> **Supplied data**:
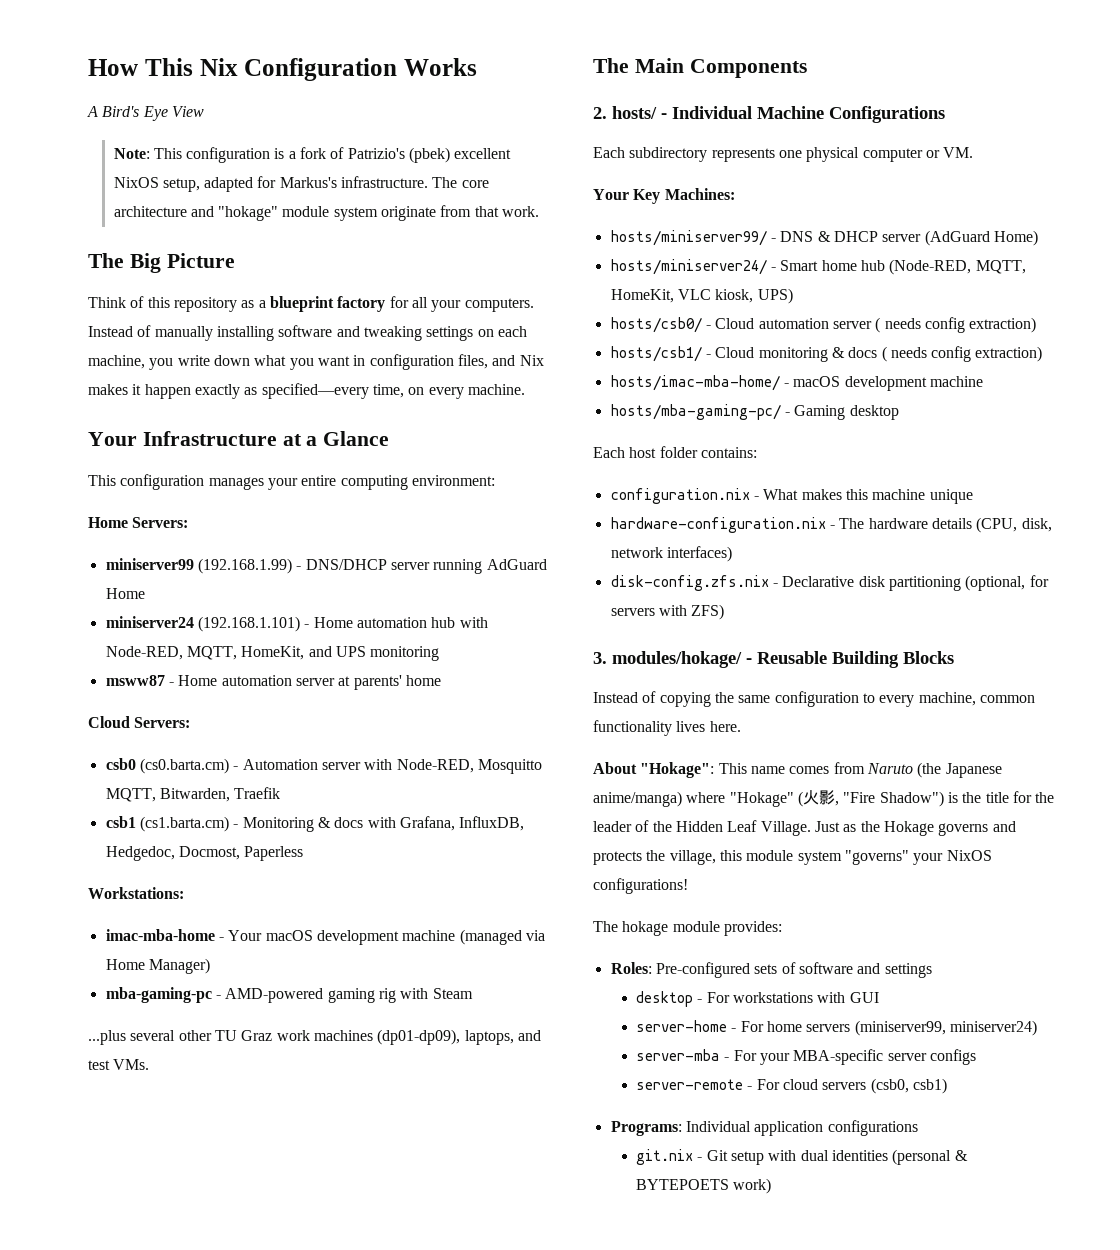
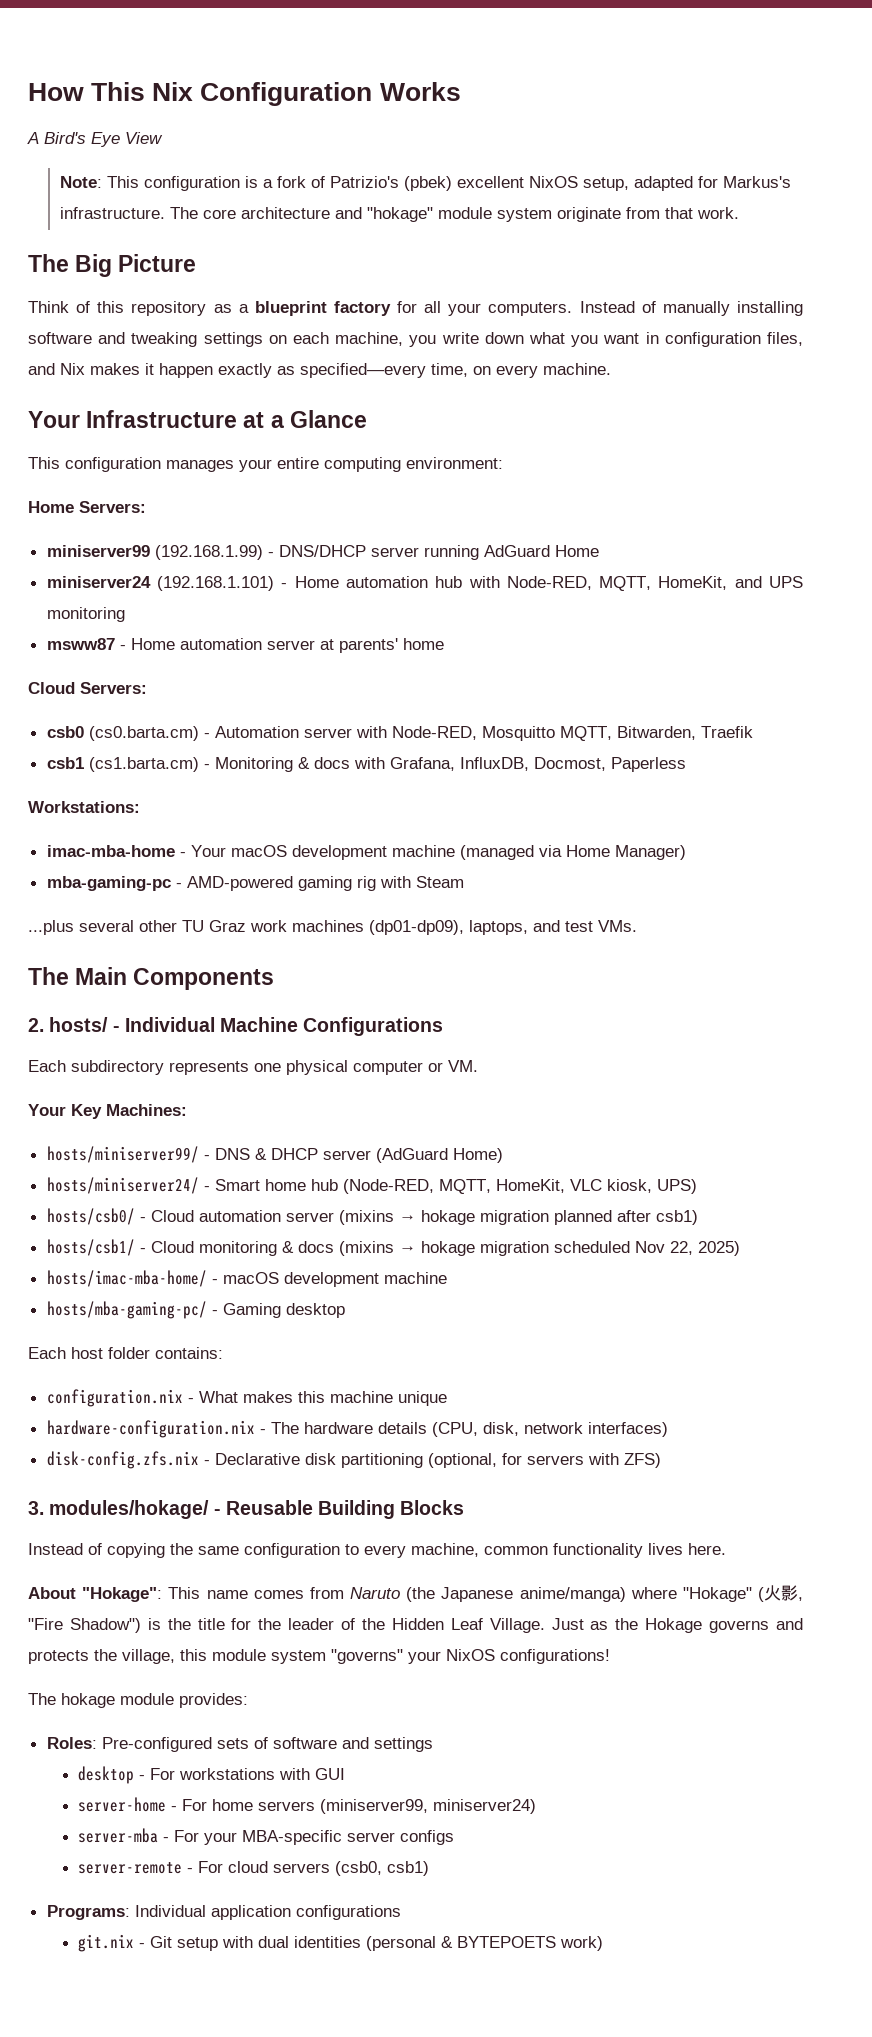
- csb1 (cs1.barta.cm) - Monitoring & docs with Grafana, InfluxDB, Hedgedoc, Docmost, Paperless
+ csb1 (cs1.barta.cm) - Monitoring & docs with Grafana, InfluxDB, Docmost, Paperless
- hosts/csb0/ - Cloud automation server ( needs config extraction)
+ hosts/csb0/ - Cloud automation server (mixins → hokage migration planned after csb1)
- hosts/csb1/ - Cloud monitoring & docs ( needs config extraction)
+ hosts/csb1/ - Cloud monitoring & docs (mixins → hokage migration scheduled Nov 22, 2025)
--
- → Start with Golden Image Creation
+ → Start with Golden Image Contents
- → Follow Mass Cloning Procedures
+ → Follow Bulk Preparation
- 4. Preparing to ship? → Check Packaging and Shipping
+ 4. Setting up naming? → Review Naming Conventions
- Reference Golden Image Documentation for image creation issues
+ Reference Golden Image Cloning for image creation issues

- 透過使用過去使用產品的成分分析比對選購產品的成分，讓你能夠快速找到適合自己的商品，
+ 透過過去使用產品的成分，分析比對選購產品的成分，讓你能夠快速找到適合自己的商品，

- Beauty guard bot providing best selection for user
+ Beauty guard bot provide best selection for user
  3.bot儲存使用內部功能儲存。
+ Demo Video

> **How to complete this task**: How many lines in the records hold the string "extraction"? Reply with the number alone.

> **Output of the exercise**: 2